Their latest album titled Movement reflects more of a Chicano and indigenous Mexican style sound with songs like “Cocodrilo Jodido” and “Tloque in Nahuaque.” The groups more prominent song, which can be heard at almost any B-Side concert, “Baila” reflects the unity of different cultures through the beauty of morenas, Africanas, and ‘gueritas.’

“I sing in Spanish and I sing in English,” says Paez, “I’m Chicano. People have a problem with that word, but this is Chicano culture. Expressing culture, people will be close-minded to it. We’ve dedicated our energy through the music. That’s our movement, and it’s the most hardcore.”

Giovanni Mejia, the 24-year-old electric guitarist, says that Movement somewhat strayed from the original raw ingredients that the group had in the beginning because of their former producer’s decision, but while B-Side is here in San Diego, Mejia is looking forward to the group’s next project. “[The music] will take a turn for the better, because we’ve matured out of the experience, and we have more control,” he says. “[The last album] was lacking instruments, it had sound affects and scratching. We’re getting back to us deciding what’s the final project. That’s a lesson. Our sound is not mainstream, and that’s the beauty of it.”
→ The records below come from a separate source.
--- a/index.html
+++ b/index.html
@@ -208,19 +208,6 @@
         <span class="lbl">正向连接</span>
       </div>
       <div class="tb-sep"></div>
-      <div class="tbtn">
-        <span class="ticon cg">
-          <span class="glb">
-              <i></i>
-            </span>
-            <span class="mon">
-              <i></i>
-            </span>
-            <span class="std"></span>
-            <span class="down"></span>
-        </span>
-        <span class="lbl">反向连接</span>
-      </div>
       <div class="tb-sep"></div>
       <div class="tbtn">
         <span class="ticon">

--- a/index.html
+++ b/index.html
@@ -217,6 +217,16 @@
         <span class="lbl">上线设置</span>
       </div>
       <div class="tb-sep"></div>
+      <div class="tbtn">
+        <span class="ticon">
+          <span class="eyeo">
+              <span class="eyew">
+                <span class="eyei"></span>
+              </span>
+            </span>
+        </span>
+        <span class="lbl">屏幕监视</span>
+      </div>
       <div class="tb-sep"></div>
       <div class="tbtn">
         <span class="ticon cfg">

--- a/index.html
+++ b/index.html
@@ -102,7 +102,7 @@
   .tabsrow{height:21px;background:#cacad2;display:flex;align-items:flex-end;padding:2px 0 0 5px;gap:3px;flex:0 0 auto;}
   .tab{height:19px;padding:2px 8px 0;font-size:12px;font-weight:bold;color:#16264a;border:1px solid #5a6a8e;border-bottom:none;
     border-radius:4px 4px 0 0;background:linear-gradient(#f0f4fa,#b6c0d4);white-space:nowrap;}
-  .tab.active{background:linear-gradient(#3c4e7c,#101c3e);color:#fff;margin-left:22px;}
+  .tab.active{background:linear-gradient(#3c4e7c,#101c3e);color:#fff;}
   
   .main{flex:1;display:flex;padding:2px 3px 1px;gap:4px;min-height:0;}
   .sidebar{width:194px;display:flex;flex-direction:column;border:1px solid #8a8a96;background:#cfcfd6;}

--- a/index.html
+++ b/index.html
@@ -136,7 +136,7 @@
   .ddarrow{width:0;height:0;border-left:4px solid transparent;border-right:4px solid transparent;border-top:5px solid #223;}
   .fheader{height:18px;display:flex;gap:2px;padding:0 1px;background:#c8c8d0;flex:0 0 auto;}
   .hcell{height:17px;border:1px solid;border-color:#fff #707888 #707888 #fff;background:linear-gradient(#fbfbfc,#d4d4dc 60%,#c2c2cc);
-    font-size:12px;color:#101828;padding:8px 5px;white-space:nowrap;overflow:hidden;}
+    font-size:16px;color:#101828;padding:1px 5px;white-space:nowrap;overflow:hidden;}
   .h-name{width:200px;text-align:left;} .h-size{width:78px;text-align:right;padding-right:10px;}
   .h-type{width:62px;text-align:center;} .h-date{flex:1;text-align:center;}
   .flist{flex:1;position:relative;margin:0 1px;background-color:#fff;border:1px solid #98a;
It seems that popular mainstream music has always had a less conscious direction and gears more toward money, cars, clothes and women, but in the midst of it all, The B-Side Players maintain their voice. “No one doesn’t like women and money. Ultimately at the end of the day you feel inspired by passion and love,” says Mejia. “I want music to make me cry, dance or laugh, some kind of reaction. We don’t make a grip of money. That’s just the way it is, you just got to accept that, but sincerity of your art is going to bring monetary success. Without money, you can’t eat.”

Currently the group is contemplating the beginning of their musical movement down in Mexican cities such as Tecate and Tijuana, where no one seems to visit for the pure expression of art. “I’m excited about playing south of the border,” says Mejia. “It’s a good opportunity, bringing this flavor of English and Spanish. Mexico has already had a Mana and Stone Temple Pilot’s influence, but they also have mariachi music, bolos, and reggae.”

“Kids are hungry for music, we’re building a relationship with those kids” says Paez reflecting on the Mexico movement. “Kids have a problem with being bilingual. [They think] you’re either Mexican or American. We sing in both languages. We’re not from San Diego or Tijuana.”

One last question, Karlos: Where will The B-Side Players be in 5 years? “Latin America, where the music is from. Not saying it’s whack here in San Diego, but we’re taking the music back home. That’s where the band’s going to be in time.”